Zum Technischen Hilfslehrer ernannt, traf ich die Schulklasse, zehn Schüler und eine Schülerin, sowie meinen ehemaligen Berufsschullehrer im rumänischen BirthälmDie Schüler haben hier die Chance, an der Kirchenburg, die dem Unesco Weltkulturerbe angehört, einen historischen Wehrgang zu rekonstruieren.

 

 

Nach einem Stadtrundgang in Schäßburg haben wir uns nachmittags mit dem Architekten. 

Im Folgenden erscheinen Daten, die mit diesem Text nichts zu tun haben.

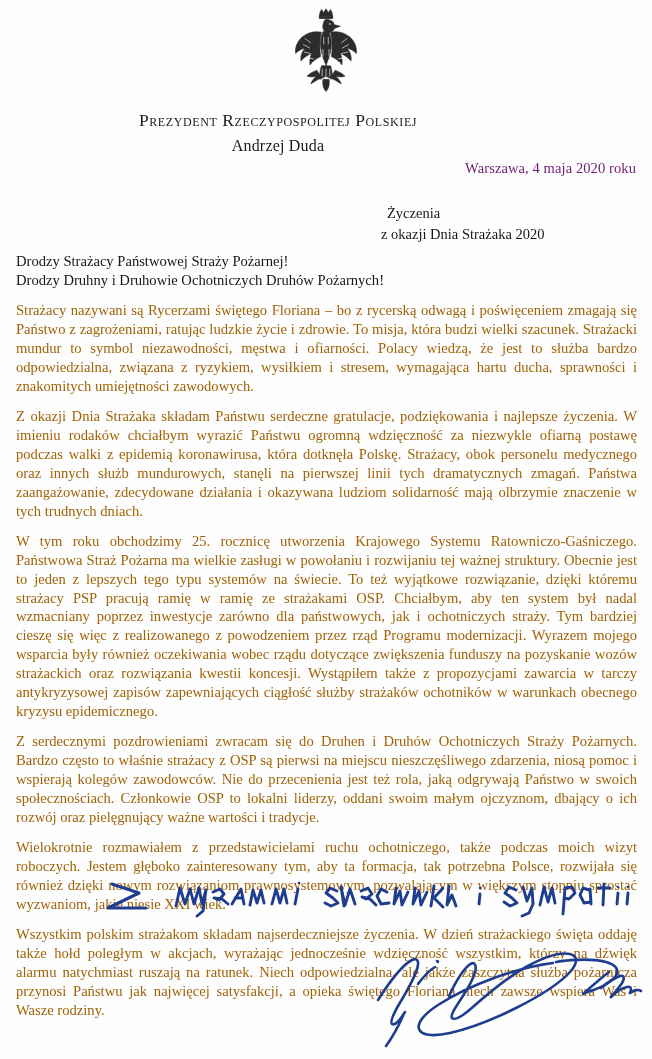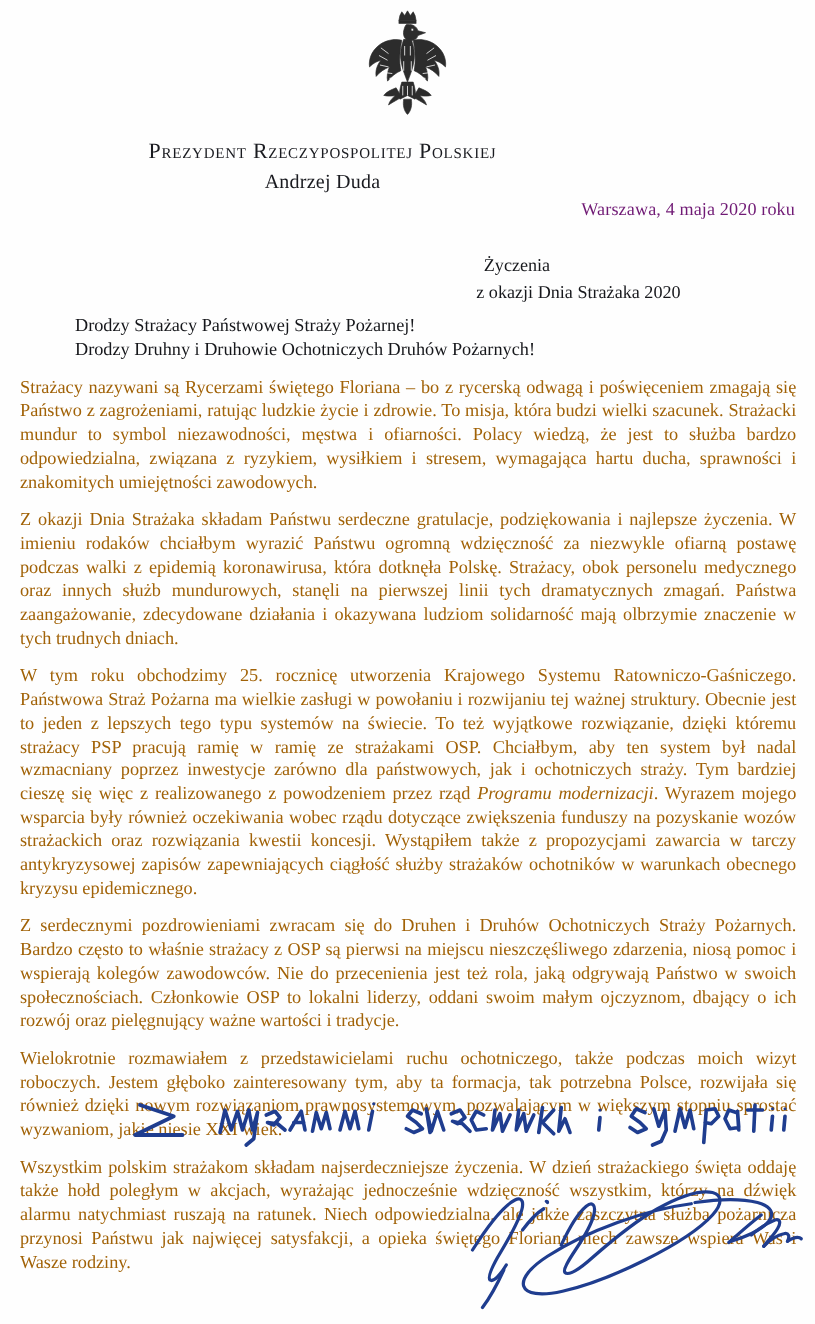--- a/index.html
+++ b/index.html
@@ -40,20 +40,21 @@
     opacity: .93;
   }
 
   
   .header {
     position: absolute;
     top: 110px;
     left: 0;
     width: 516px;
     text-align: center;
+    padding-left: 20px;
   }
   .office-title {
     font-variant: small-caps;
     font-size: 17.5px;
     letter-spacing: .6px;
     color: #1a1b20;
     line-height: 1.15;
     white-space: nowrap;
   }
   .president-name {
@@ -91,35 +92,34 @@
     position: absolute;
     top: 252px;
     left: 16px;
     width: 621px;
   }
   .salutation {
     font-size: 14.6px;
     line-height: 1.30;
     color: #16171b;
     margin-bottom: 11px;
-    margin-left: 44px;
   }
   .salutation span { display: block; }
 
   p.para {
     margin: 0 0 11px 0;
     font-size: 14.6px;
     line-height: 1.30;
     text-align: justify;
     text-justify: inter-word;
     color: #a16207;
     hyphens: none;
   }
   p.para:last-child { margin-bottom: 0; }
-  .ital { font-style: italic; }
+  .ital { }
 
   
   .handwriting {
     position: absolute;
     left: 0;
     top: 866px;
     width: 652px;
     height: 190px;
     pointer-events: none;
   }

Jan Hülsemann, welcher für die Umsetzung des Sanierungsprozesses zuständig ist, zusammengesetzt, um die Arbeiten zu besprechen und die Gruppe einzuteilen. Zuerst mussten die Hängeböcke gefertigt werden, auf welche später die Wehrgangswand montiert wird. Dabei war es ganz hilfreich, dass parallel zu unserer Arbeit auch der in Rumänien lebende einheimische freie Vogtländer Christian Rummel die Holzkonstruktion des Glockenturms sanierte.

 

 

So kam es ihm gelegen, dass er für seine acht Meter lange 30/30 Eichenschwelle ein paar helfende Hände zur Verfügung hatte.Natürlich war diese Arbeit für die Schüler auch sehr lehrreich, da sie sonst ihre Holzverbindungen in der Schule aus Fichtenholz nur mit dem Querschnitten 7/9 machen.

Bei gemeinsamen Essen und gemütlichen Abenden lernte ich die Schüler besser kennen.Ich erzählte ihnen viel von Tippelei und gemeinsam mit dem einheimischen Kamerad Fahr brachten wir den Schülern noch das „Schallern und Klatschen“ bei.

Nach der ersten Woche haben wir dann die Hängeböcke, sowie die Treppenholme fertig gestellt. Am zweiten Wochenende haben wir eine Exkursion nach Hermanstadt gemacht. Dort besuchten wir auch das Museum für nationale Geschichte. Sonntags besuchten wir in Frauendorf einen zweisprachigen Gottesdienst auf Deutsch und Rumänisch mit anschließendem Kronenfest zu Ehren von Peter und Paul. Wenn ich bisher beim Tanzen zugeschaut habe, hingen die Mädchen an der Stange, diesmal war es andersherum, ich stand an der Stange und die Mädchen tanzten um mich herum.

Die zweite Woche stand ganz im Zeichen des Wandabbunds, Kopf- und Fußbänder wurden überplattet und Hackenblätter hergestellt. Die meisten Verbindungen wurden mit Hand hergestellt, jedoch erleichterte uns die Leihgabe der Firma Mafell enorm unsere Arbeit. Mit der Abbundkette ZSX 400 und der Handkreissäge MSK 185 konnten die großen Eichenholzquerschnitte wie Butter bearbeitet werden, ein Traum. Unser Abbundplatz kam mir vor wie die Schauwerkstatt in Hermanstadt, da die Kirchenburg zu den schönsten Burgen Siebenbürgens zählt und somit sehr viele Touristen anzieht.

 

 

Für meine bevorstehende Meisterschule glaube ich, dass mir die zwei Wochen Arbeit mit den Schülern auch einiges für den Teil 4 gebracht hat. Ich habe festgestellt, dass ich den Auszubildenden im praktischen Bereich viel mitgeben konnte.

Vielleicht konnte ich den ein oder anderen auch für die Tippelei begeistern. Daher bin ich nun besonders gespannt darauf, ob einer von den vielen fixen Lehrlingen den Sprung vom Schulsaal in den Handwerkssaal schafft und wir ihn mit „Grüßt Dich Kamerad“ begrüßen dürfen.